4 technologies that help AI learn from videos

The ideal goal of developing AI is to have AI that can perfectly mimic the way humans think, learn, and make decisions. We, humans, learn automatically from the world around us. If AI can do the same, it will open rooms for more and more advanced innovations.

Nowadays, AI has come closer to that goal. Several tech companies have introduced technologies that enable AI to learn from video. Videos uploaded on social media represent events happening around the world. Learning from videos allows AI to learn like humans do, which develops AI to be more like humans.

Today, we would like to introduce you to 4 technologies that are an attempt to provide AI with

an ability to learn from video by using either datasets or a self-supervised learning technique.

The Moments in Time dataset by MIT-IBM Watson Lab

Even though there are datasets that teach AI to recognise actions in videos, they can only understand a specific action. AI can not explain the sub-actions that make up those actions. For humans, deconstructing actions in this way is just a piece of cake, but for AI, it has been a big challenge. For instance, AI knows the high jump but does not understand that a high jump consists of many basic actions, running, jumping, arching, falling, and landing. Using video snippets of labeled basic actions data, chosen to cover frequently-used English verbs, including sounds like clapping sounds, allows the development of multi-modal models.

This Moments in Time dataset can also recognise the same action in several different environments.
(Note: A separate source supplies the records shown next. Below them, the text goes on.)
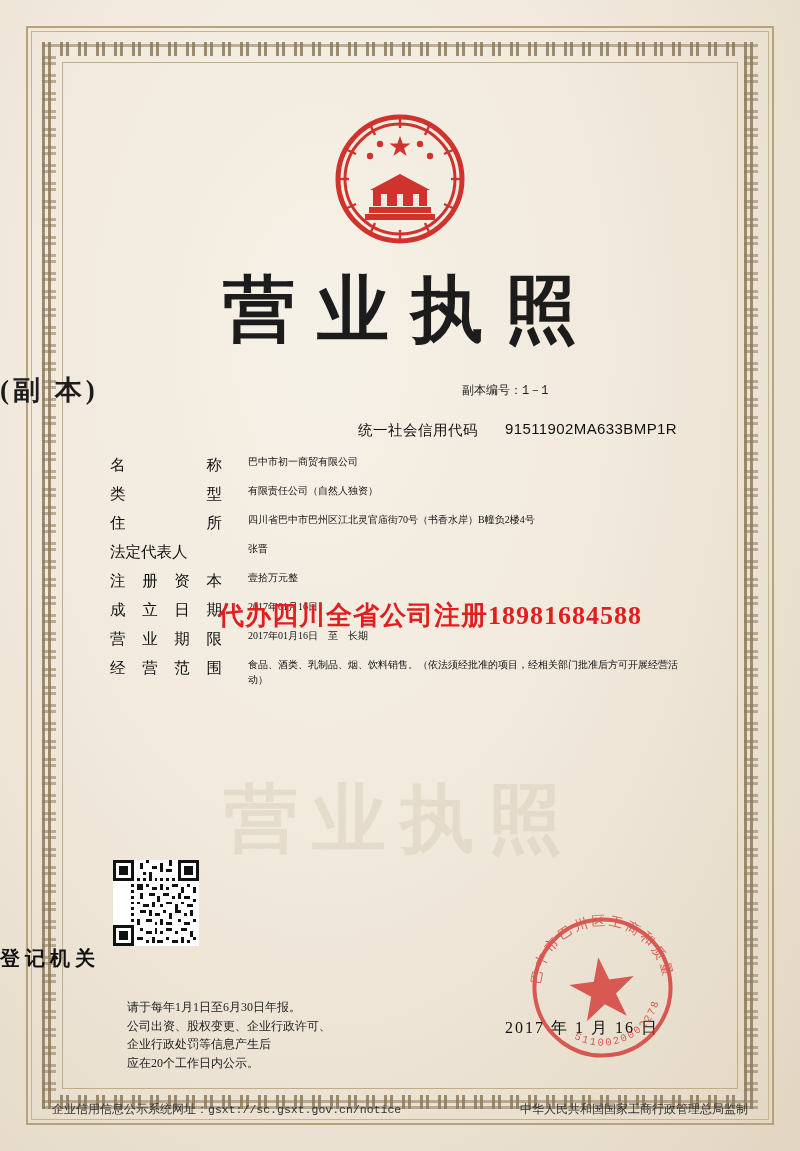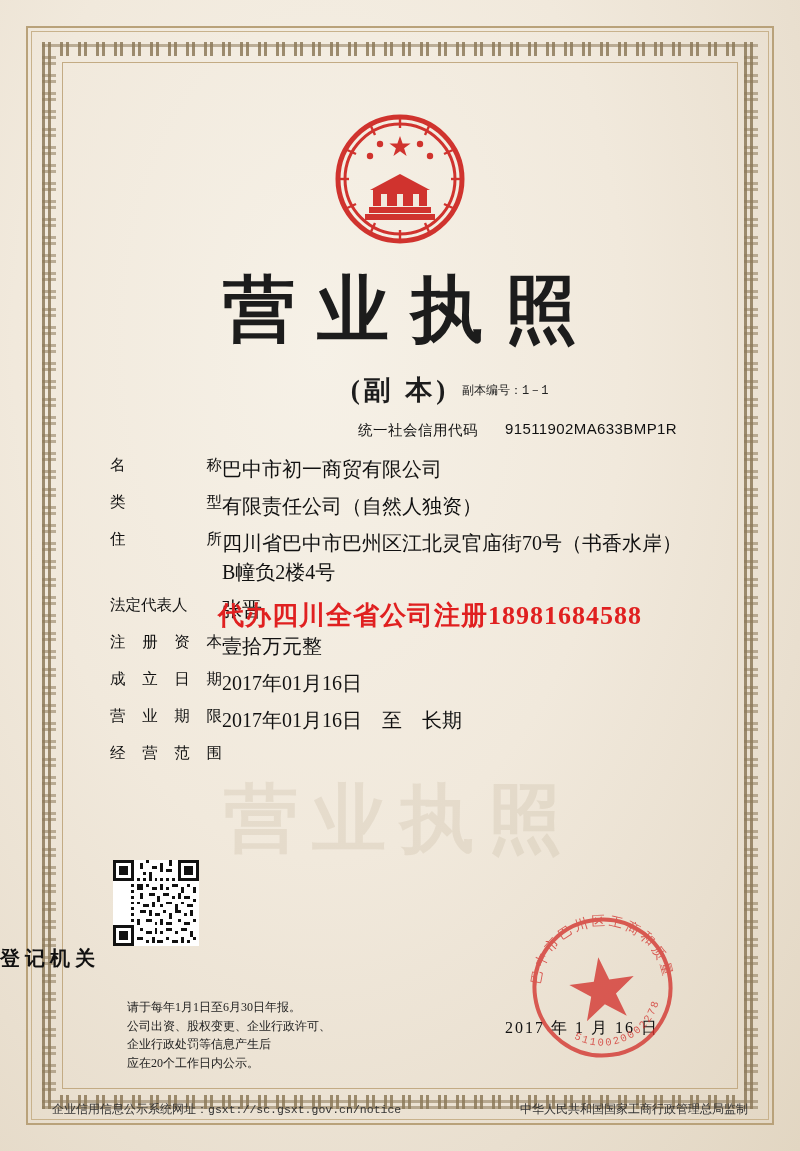--- a/index.html
+++ b/index.html
@@ -85,7 +85,6 @@
   }
   .subtitle{
     position:absolute;left:0;right:0;top:372px;
-    text-align:center;
     font-size:27px;
     font-weight:bold;
     color:#1c1c1c;

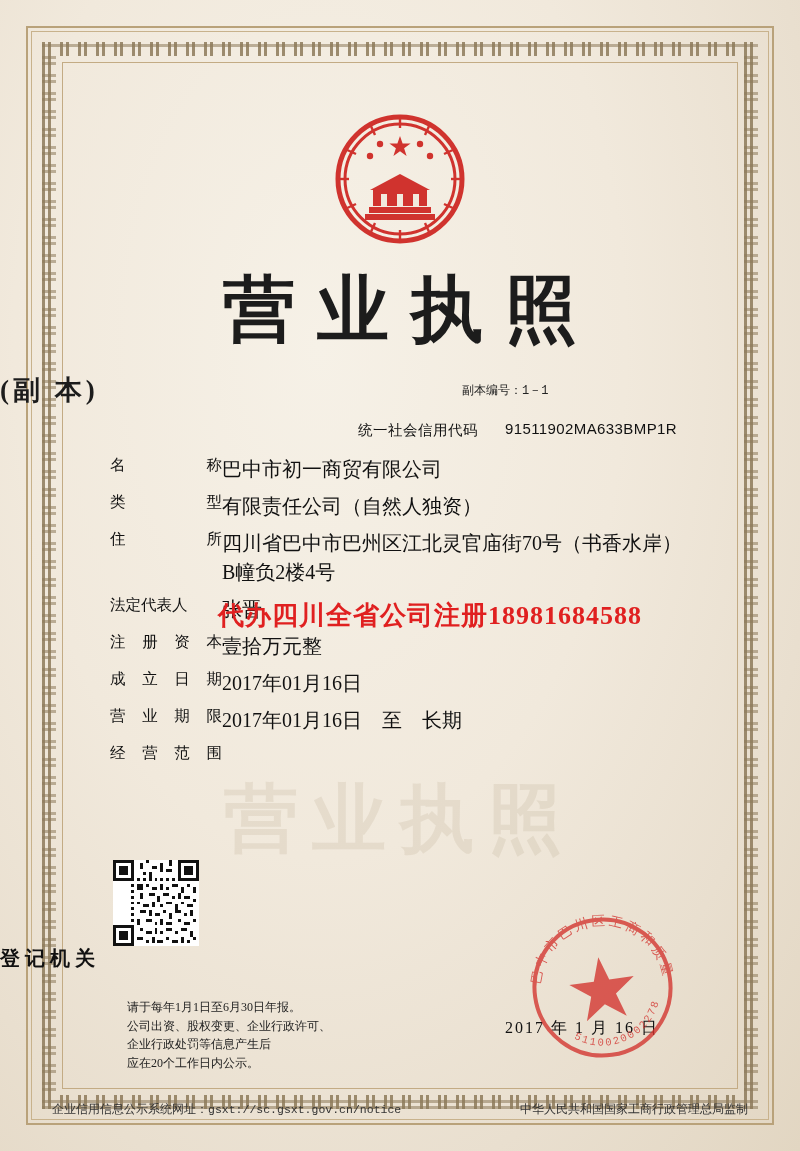--- a/index.html
+++ b/index.html
@@ -120,8 +120,9 @@
   }
   .label span{display:inline-block;}
   .value{
-    font-size:20px;color:#111;line-height:1.45;
+    font-size:10px;color:#111;line-height:1.45;
     flex:1;
+    margin-left:26px;
   }
 
   

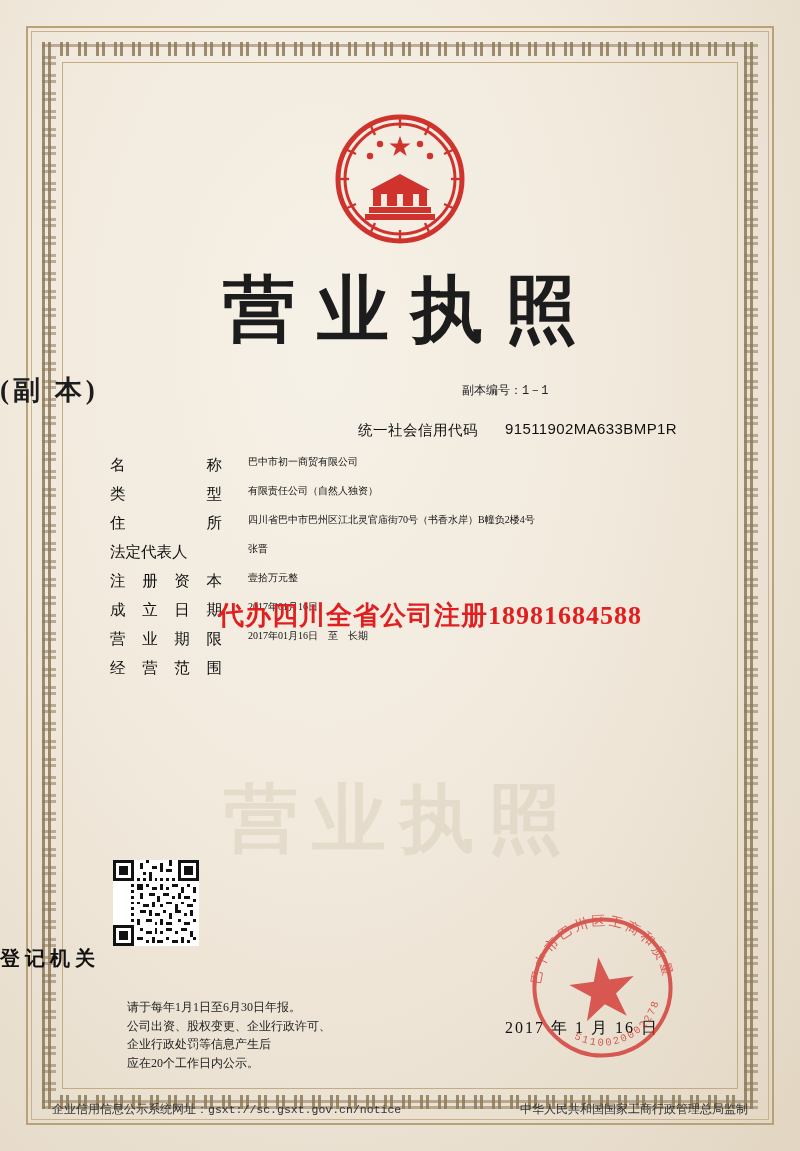--- a/index.html
+++ b/index.html
@@ -300,6 +300,7 @@
           <span>范</span>
           <span>围</span>
         </div>
+        <div class="value">食品、酒类、乳制品、烟、饮料销售。（依法须经批准的项目，经相关部门批准后方可开展经营活动）</div>
       </div>
     </div>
For example, opening the door, opening the curtain, and the dog opens his mouth are all categorised to be ‘opening’ by using temporal-spatial transformation.

Symbol-Concept Association Network (SCAN)

In 2017, DeepMind had attempted to train AI to learn from videos by itself without any labeled data from humans. The developers use the same method as to how children learn about the world. The data used to train the model are the stills from the videos and 1-second audio clips from the same point of the still images in the video. SCAN algorithm consists of three separated neural networks for recognising images, recognising sounds, and comparing matching images to sounds. If the model found a picture of similar actions, it will pair them with what it has learned.

DeepMind also developed a neural network called Symbol-Concept Association Network (SCAN). The system can learn a new concept and combine it with something familiar. For example, how the system recognises apples is not by remembering the picture of apples and comparing it to other images. It understands the actual size, shape, and color of apples. When the system sees a photo of apples that is not the same as it saw before, it can automatically recognise them

CLEVRER and NS-DR System by IBM After recognising objects in video, another step of learning from videos is understanding the reasons and relation of objects and events. In the past, if you showed AI a video of a man hitting a ball with a bat and asked what would happen if he missed the ball or which direction the ball would go, AI would not be able to answer them. AI could only recognise the object but knew nothing about the motion, gravity, or impact. That was why it could not answer causal questions. Researchers from IBM, MIT, Harvard, and DeepMind have introduced a new dataset called Collision Events for Video Representation and Reasoning (CLEVRER) and a hybrid AI system, Neuro-Symbolic Dynamic Reasoning (NS-DR). CLEVRER consists of videos of objects moving and colliding with one another. What AI agent needs are abilities to recognise objects and events, model the dynamics and causal relations between the objects and events and understand the symbolic logic behind the questions The developers developed NS-DR because other models can not effectively use CLEVRER's limited and controlled environment and can handle causal and counterfactual scenarios. NS-DR is a combination of neural network and symbolic AI (rule-based AI), the old-fashioned AI with symbolic-reasoning ability. The neural network also works when the data is limited because it requires less data than other models. NS-DR bring out the strengths of both systems and can overcome the weakness of CLEVRER.

elf-Supervised Learning from Videos by Facebook

Facebook has just launched a new project called 'Learning from Videos', which created self-supervised learning AI that learns automatically from videos uploaded publicly on its platform. This technology overcame the obstacle that AI models need to use data labeled by humans and speeded up the training process. Also, it may deepen AI's ability to learn and analyse because it has to connect the dot by itself.

Videos uploaded by 2.8-billion Facebook users are culturally diverse and up to date. Training AI with these videos will result in adaptive AI that fits the fast-pacing world. Generalized Data Transformations (GDT) technique helps AI understand sounds and images in videos. The technology also improved speech recognition by using wav2vec 2.0. Facebook applied this technology to Instagram Story by adding the Auto Captions feature that automatically generates subtitles in our video. Facebook also used the technology with Instagram Reels recommendation systems (New Instagram feature that allows users to create short creative video clips like TikTok). The technology helps them find videos that are in the same them (same music, dance moves, or categories)

Another cutting-edge feature that Facebook has planned is Digital Memories. This feature allows us to find videos using only a keyword phrase, for example, Birthday Party. AI will go through every type of data and match ‘Birthday Party’ to people singing Happy Birthday songs, cakes, candles, or anything signifying a birthday party. Digital Memories feature is designed to be featured in smart eyeglasses, another big project that mainly facilitates people to capture and revisit the memories through their eyes.